[Opening Stored data section]
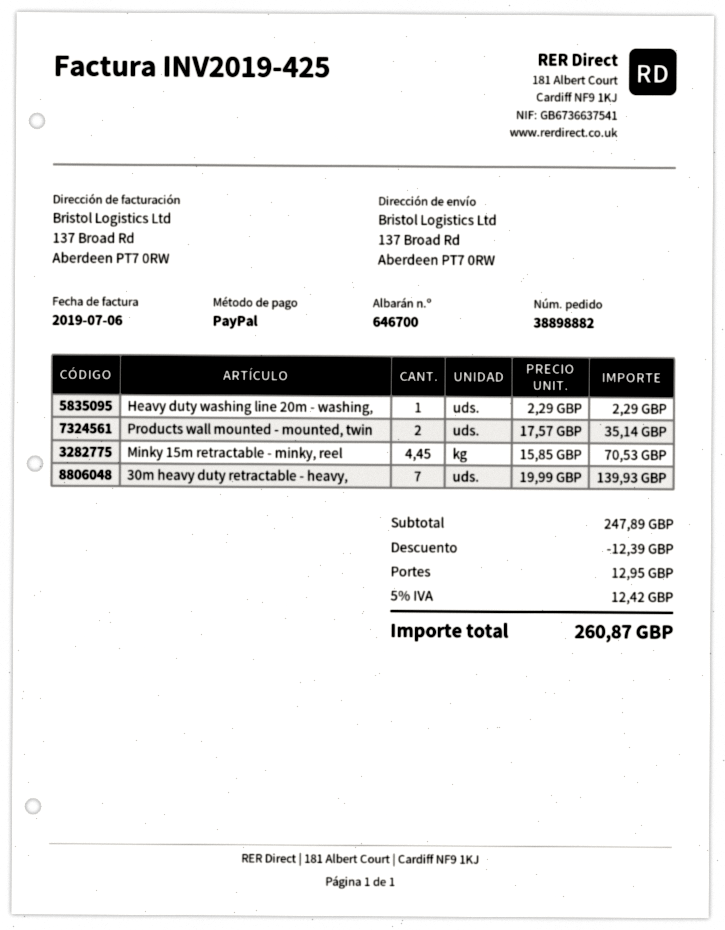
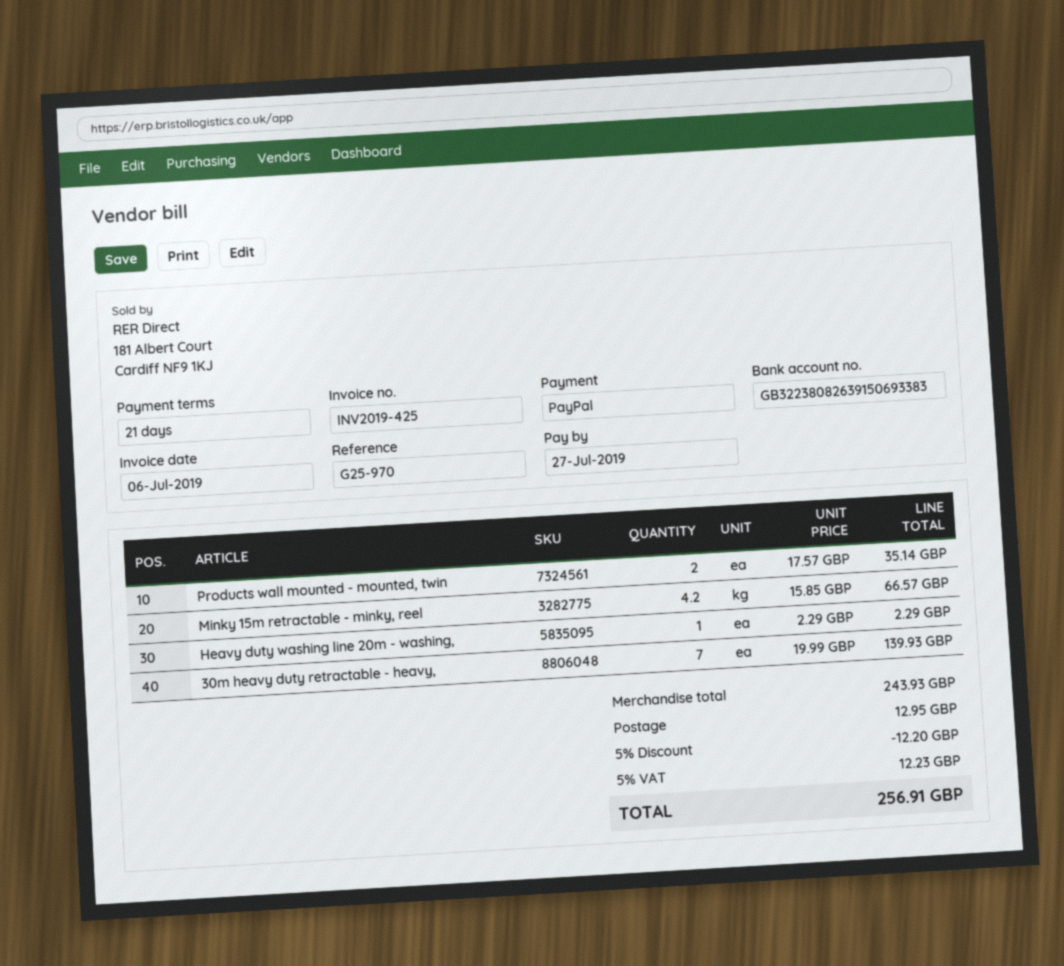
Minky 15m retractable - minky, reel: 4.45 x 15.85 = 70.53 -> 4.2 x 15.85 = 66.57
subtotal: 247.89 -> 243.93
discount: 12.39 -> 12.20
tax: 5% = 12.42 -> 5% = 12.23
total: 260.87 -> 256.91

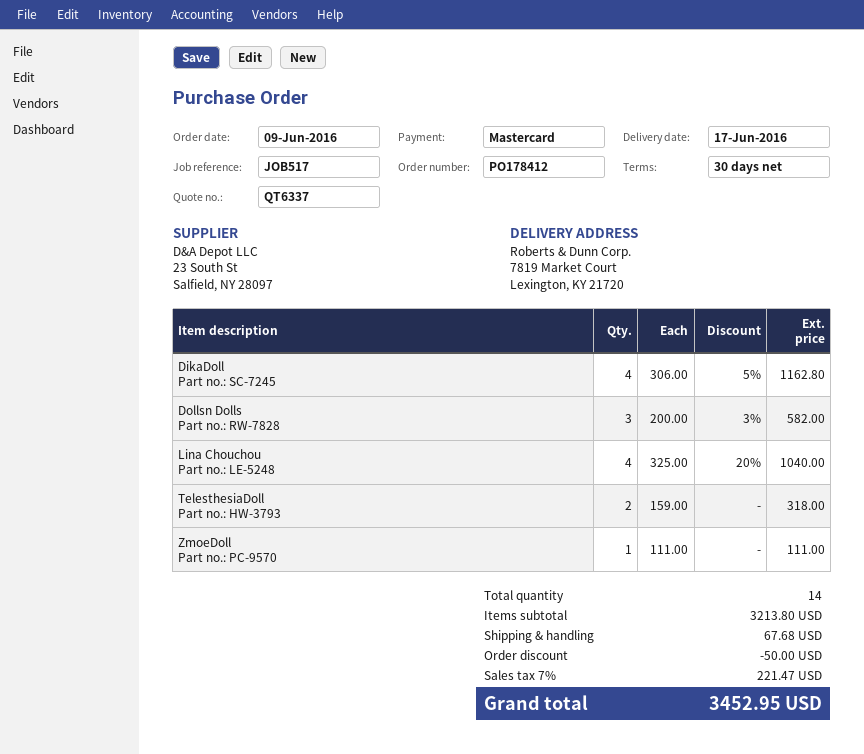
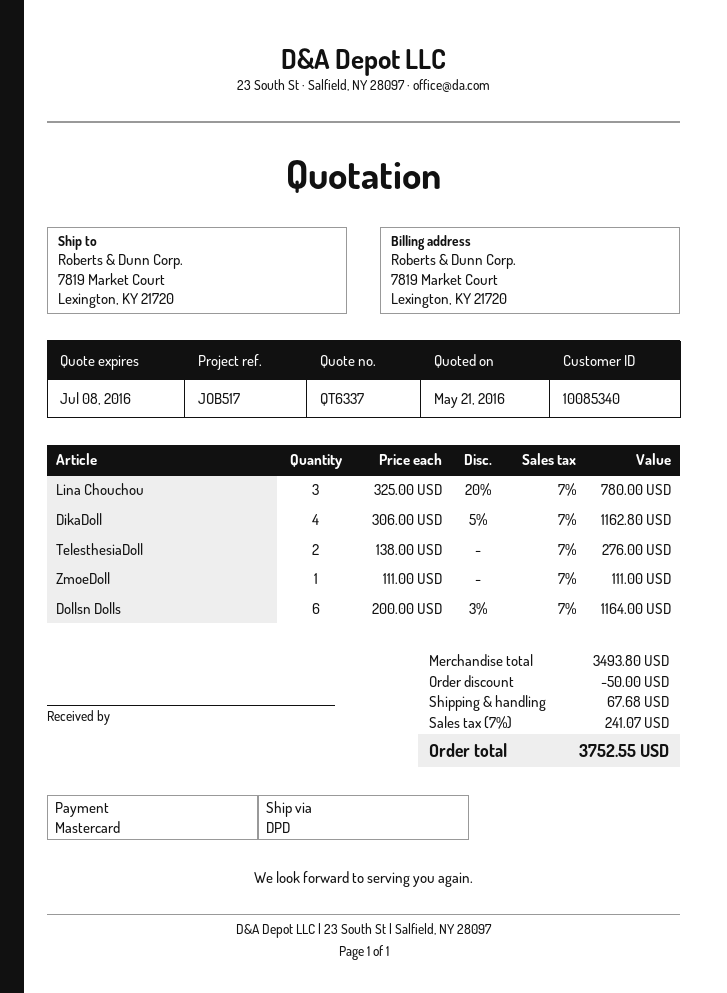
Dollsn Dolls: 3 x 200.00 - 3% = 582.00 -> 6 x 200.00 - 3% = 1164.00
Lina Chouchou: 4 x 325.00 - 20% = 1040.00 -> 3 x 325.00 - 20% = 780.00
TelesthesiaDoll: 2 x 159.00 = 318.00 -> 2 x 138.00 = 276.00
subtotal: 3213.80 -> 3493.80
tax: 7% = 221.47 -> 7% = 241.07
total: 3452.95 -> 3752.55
[Closing Stored data section]
[Opening Stored data section]
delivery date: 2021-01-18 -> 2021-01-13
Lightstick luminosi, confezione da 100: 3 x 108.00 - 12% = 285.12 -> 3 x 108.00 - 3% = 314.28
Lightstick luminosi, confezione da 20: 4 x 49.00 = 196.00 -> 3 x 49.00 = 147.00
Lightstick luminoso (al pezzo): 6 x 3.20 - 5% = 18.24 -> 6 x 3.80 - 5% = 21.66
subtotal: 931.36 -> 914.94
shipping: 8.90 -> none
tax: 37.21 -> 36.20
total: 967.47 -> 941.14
[Closing Stored data section]
[Opening Stored data section]
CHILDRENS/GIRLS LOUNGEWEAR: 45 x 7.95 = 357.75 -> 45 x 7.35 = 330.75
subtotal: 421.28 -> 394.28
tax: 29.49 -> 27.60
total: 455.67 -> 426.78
[Closing Stored data section]
[Exercise prompt]: Output the lines above exactly, but only those between the line holding "Lightstick luminosi, confezione da 100: 3" and the line holding "Lightstick luminosi, confezione da 20: 4", inclusive.

[Your response]:
Lightstick luminosi, confezione da 100: 3 x 108.00 - 12% = 285.12 -> 3 x 108.00 - 3% = 314.28
Lightstick luminosi, confezione da 20: 4 x 49.00 = 196.00 -> 3 x 49.00 = 147.00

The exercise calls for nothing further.